Per Piccioli (Valentino) Versace “rimane italiana”. E il vero patriottismo fashion non è contro le acquisizioni

Da quando Kors, cambiando il nome in Capri Holding, ha annunciato l’acquisizione di Versace, è ripartita l’annosa discussione sul sistema moda italiano: esiste un futuro indipendente per il fashion nostrano? Perché non è mai nata una conglomerata tricolore del lusso?
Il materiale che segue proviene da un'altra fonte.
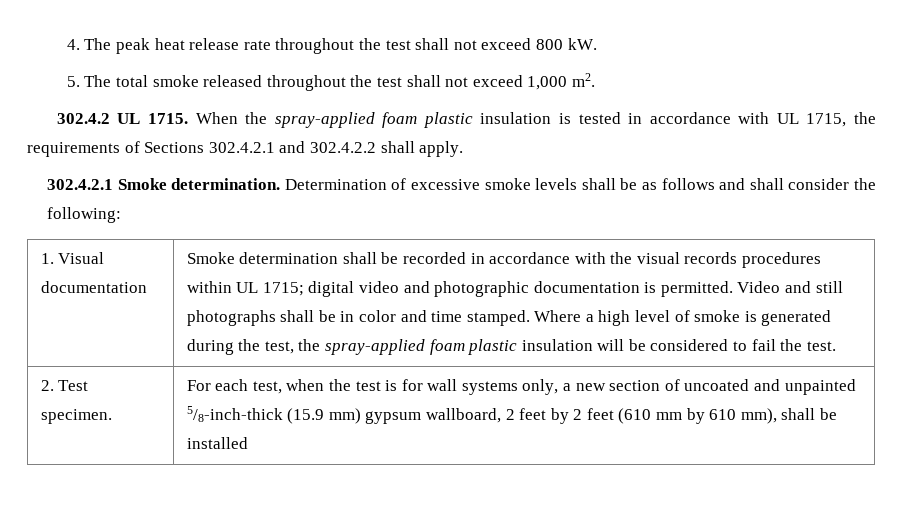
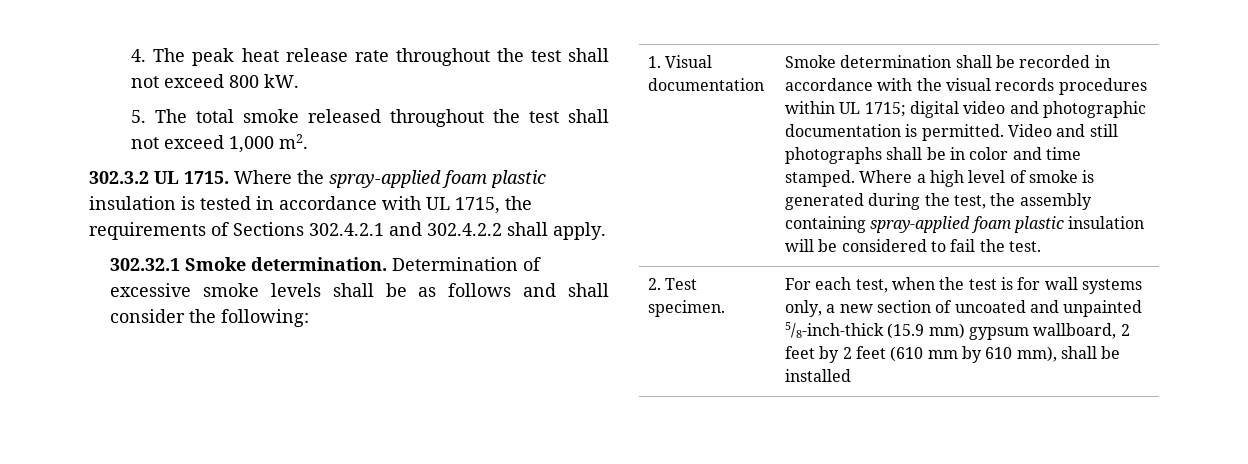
- 302.4.2 UL 1715.
+ 302.3.2 UL 1715.
- When the spray-applied foam plastic insulation is tested in accordance with UL 1715, the requirements of Sections 302.4.2.1 and 302.4.2.2 shall apply.
+ Where the spray-applied foam plastic insulation is tested in accordance with UL 1715, the requirements of Sections 302.4.2.1 and 302.4.2.2 shall apply.
- 302.4.2.1 Smoke determination.
+ 302.32.1 Smoke determination.
- Where a high level of smoke is generated during the test, the spray-applied foam plastic insulation will be considered to fail the test.
+ Where a high level of smoke is generated during the test, the assembly containing spray-applied foam plastic insulation will be considered to fail the test.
A mettere un po’ d’ordine nel dibattito è chi, per il contesto in cui opera, di griffe italiane sotto controllo di capitale estero ne capisce. “Per me Versace è e rimane un marchio italiano, qualsiasi proprietario possa avere”, commenta con MFF Pierpaolo Piccioli, direttore creativo di Valentino, dal 2012 di proprietà del fondo Mayhoola. “Non credo che il compratore faccia diventare il brand straniero”, aggiunge.  Spiegando che a chi sbandiera nazionalismo sulla sede legale delle aziende proprietarie, preferisce chi dimostra pragmatismo negli affari: “Questa forma di patriottismo è inutile quando poi servono fondi e investimenti per competere in uno scenario che è sempre più legato anche alle forze economiche”. Per Versace, dunque, Piccioli non prevede alterazioni dell’identità: “Adoro Donatella e sono sicuro che farà benissimo. E sono sicuro che farà rimanere il brand super italiano perché lei è molto più avanti. Molto oltre il patriottismo. Ha capito – conclude – che l’azienda aveva bisogno di investimenti in questo momento per essere su un mercato che è fatto di grandi poteri economici”.